* Description of the task: Each line of the entries that mentions the string "text" needs to be reported.

* Data for the task:
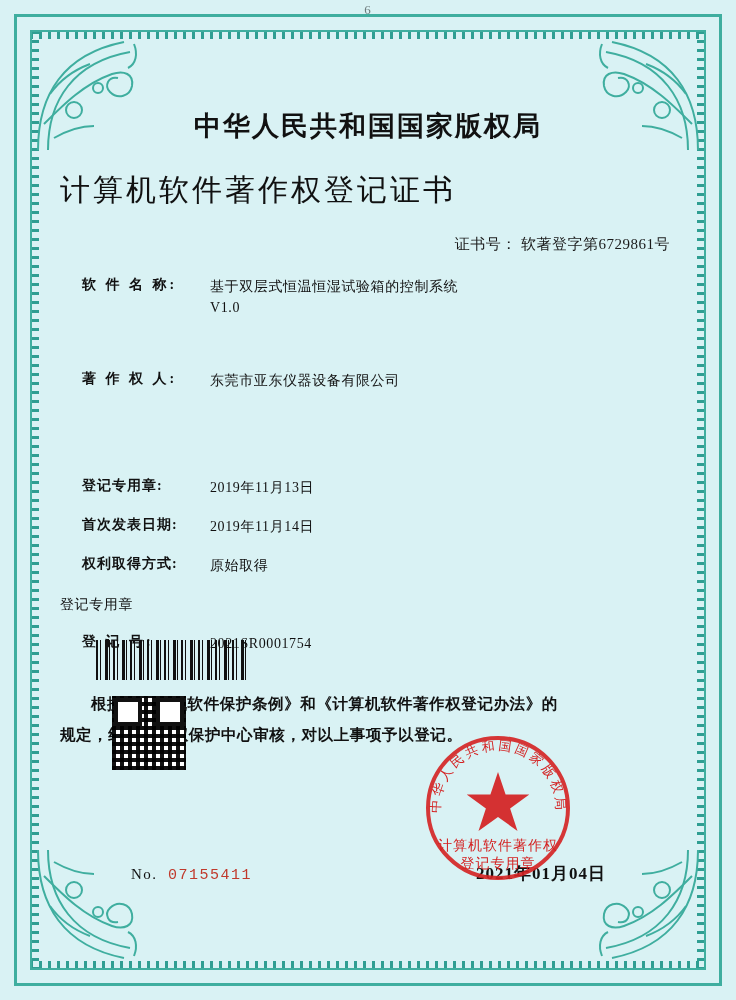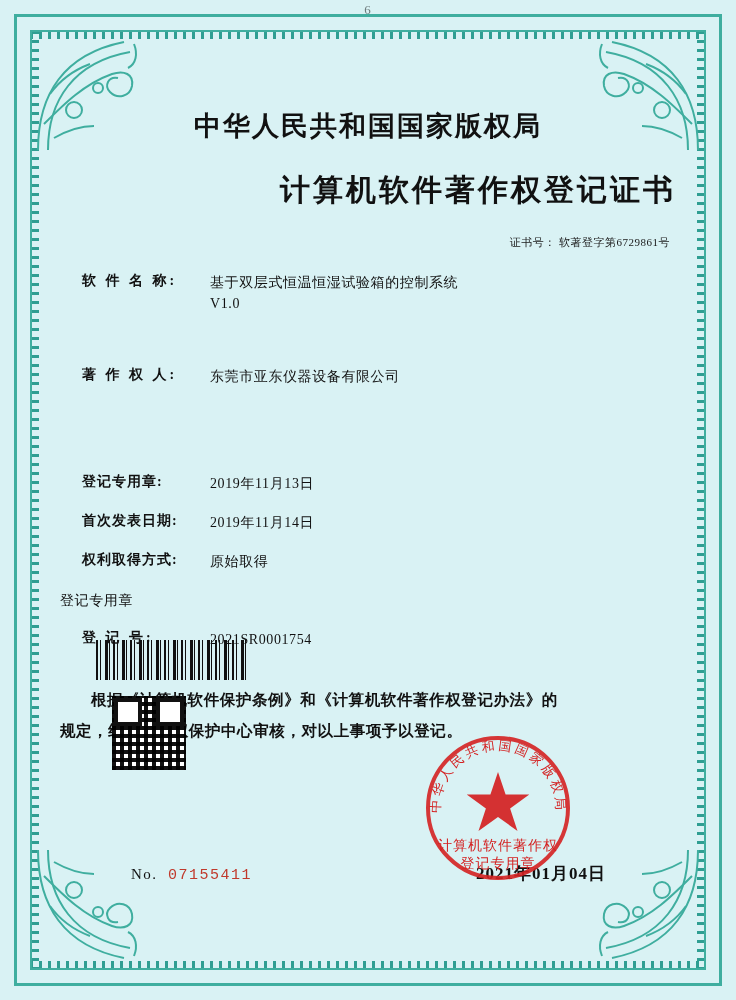--- a/index.html
+++ b/index.html
@@ -96,11 +96,11 @@
     font-family: "Liberation Serif", serif;
   }
   .title-main {
-    text-align: right;
+    text-align: left;
     font-size: 30px;
     letter-spacing: 3px;
     color: #111;
-    font-weight: 700;
+    font-weight: 400;
     margin-top: 26px;
   }
   .cert-no {

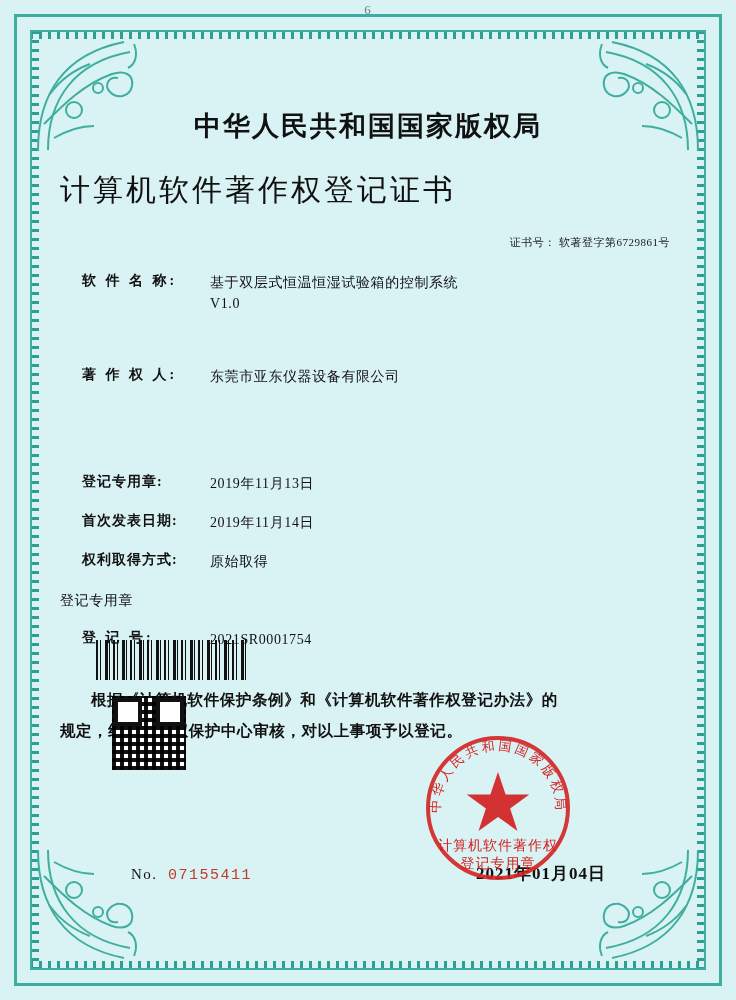--- a/index.html
+++ b/index.html
@@ -105,7 +105,7 @@
   }
   .cert-no {
     text-align: right;
-    font-size: 11px;
+    font-size: 15px;
     color: #1a1a1a;
     margin-top: 24px;
     padding-right: 6px;

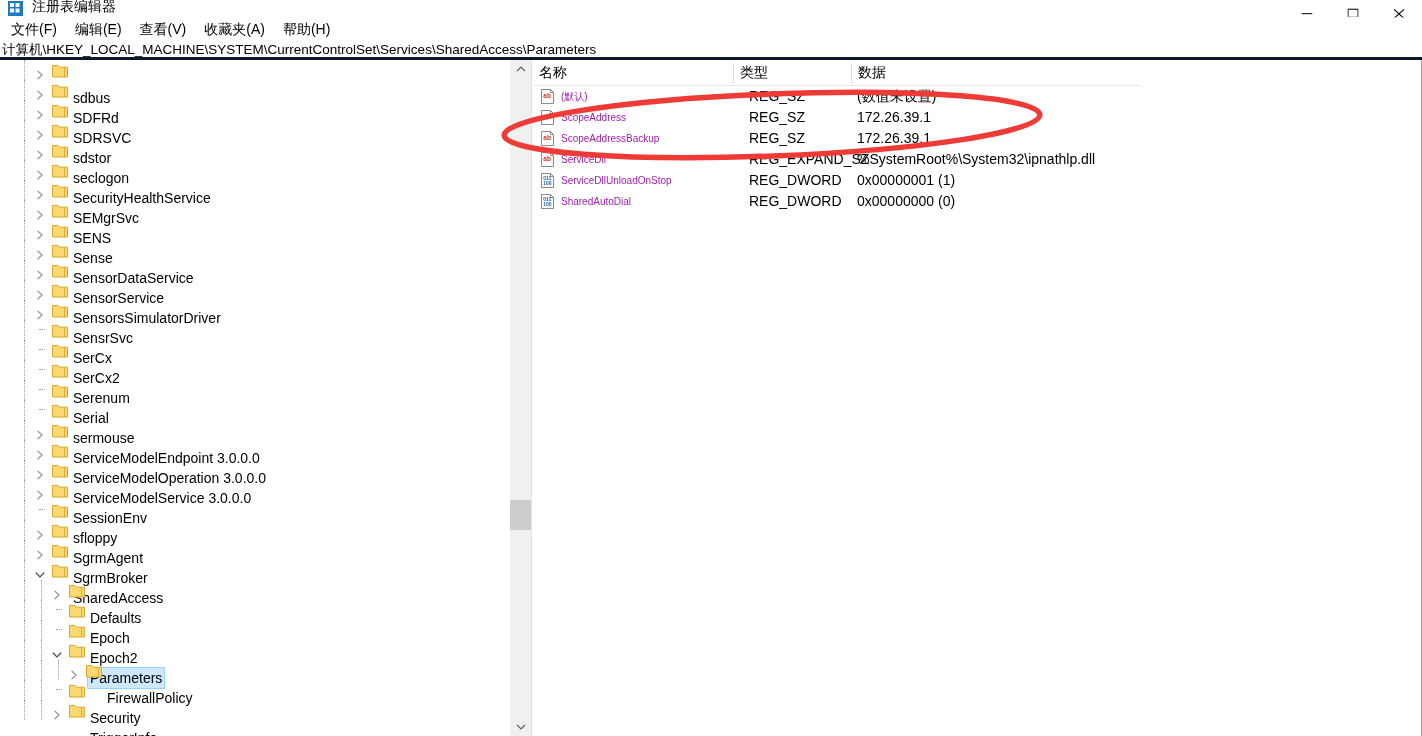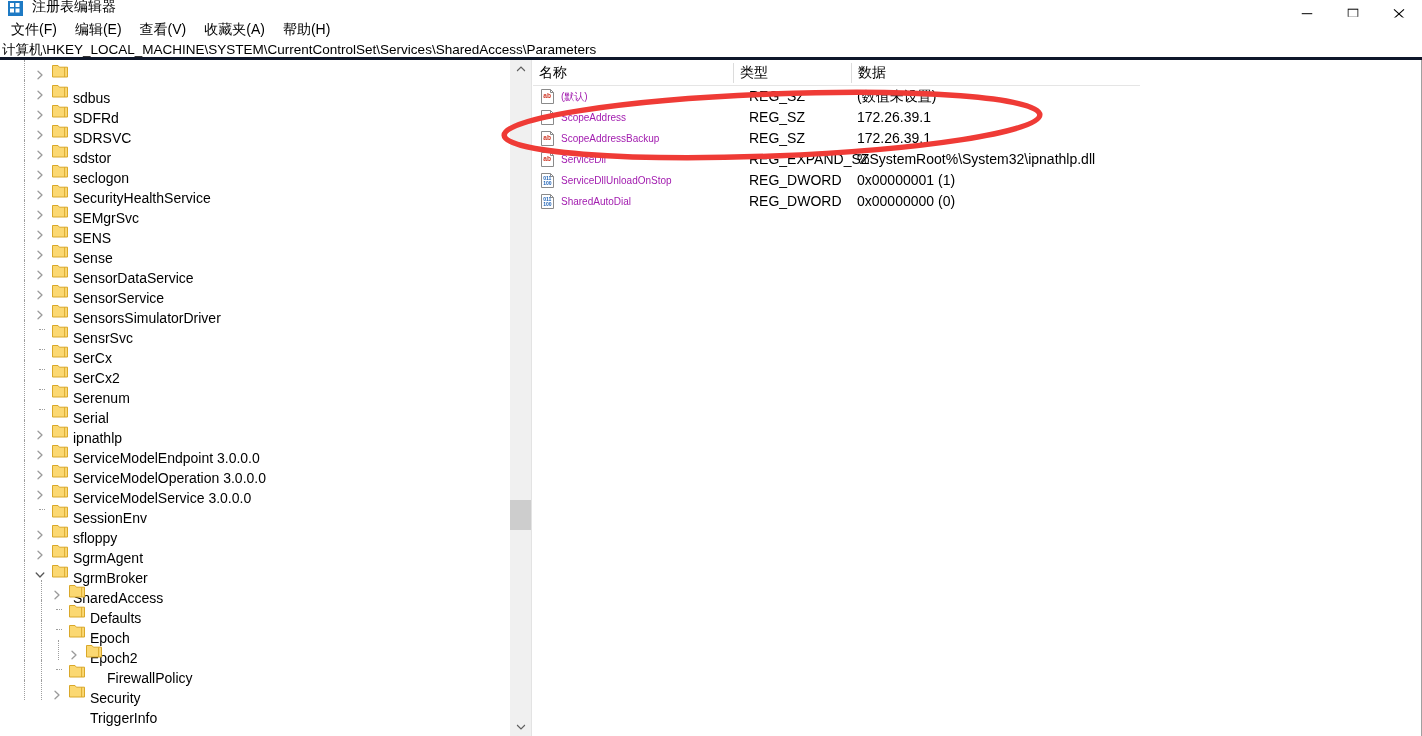--- a/index.html
+++ b/index.html
@@ -547,7 +547,7 @@
                 <path d="M0.5 1.5 L6 1.5 L7.4 3.2 L15.5 3.2 L15.5 13 L0.5 13 Z" fill="#fbd872" stroke="#d9a82a" stroke-width="1"></path>
                 <path d="M12.6 3.2 L12.6 13" stroke="#d9a82a" stroke-width="0.9"></path>
               </svg></span>
-            <span class="tree-label" style="left: 73px;">ipnathlp</span>
+            <span class="tree-label" style="left: 73px;">sermouse</span>
           </div>
           <div class="tree-row">
             <div class="guide" style="left: 24px;"></div>

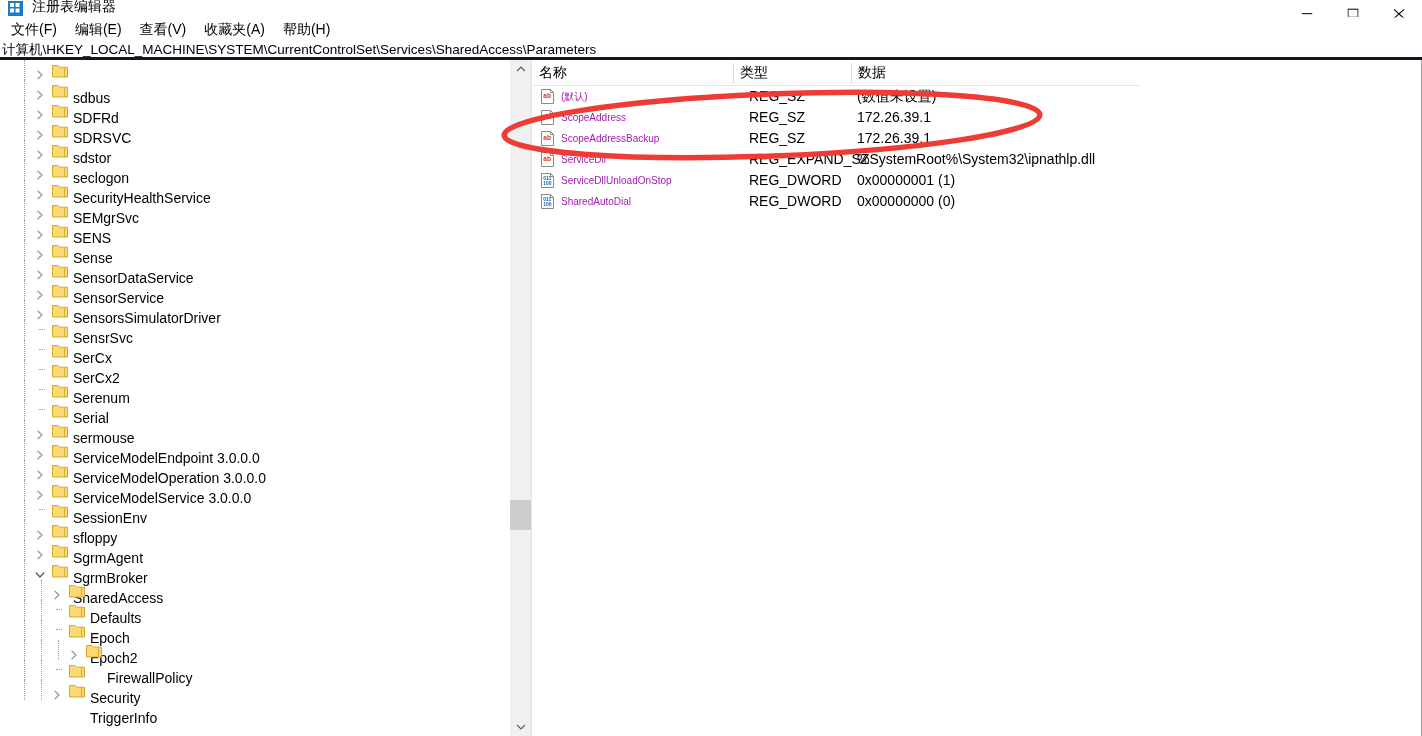--- a/index.html
+++ b/index.html
@@ -667,6 +667,18 @@
               </svg></span>
             <span class="tree-label" style="left: 90px;">Epoch2</span>
           </div>
+          <div class="tree-row selected">
+            <div class="guide" style="left: 24px;"></div>
+            <div class="guide" style="left: 41px;"></div>
+            <span class="chev" style="left: 52px;"><svg width="10" height="10" viewBox="0 0 10 10">
+                <path d="M1.2 3 L5 7 L8.8 3" fill="none" stroke="#585858" stroke-width="1.3" stroke-linecap="round" stroke-linejoin="round"></path>
+              </svg></span>
+            <span class="folder" style="left: 69px;"><svg width="16" height="14" viewBox="0 0 16 14">
+                <path d="M0.5 1.5 L6 1.5 L7.4 3.2 L15.5 3.2 L15.5 13 L0.5 13 Z" fill="#fbd872" stroke="#d9a82a" stroke-width="1"></path>
+                <path d="M12.6 3.2 L12.6 13" stroke="#d9a82a" stroke-width="0.9"></path>
+              </svg></span>
+            <span class="tree-label" style="left: 90px;">Parameters</span>
+          </div>
           <div class="tree-row">
             <div class="guide" style="left: 24px;"></div>
             <div class="guide" style="left: 41px;"></div>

* Reply:
-    text-align: right;
+    text-align: left;
     text-align: right;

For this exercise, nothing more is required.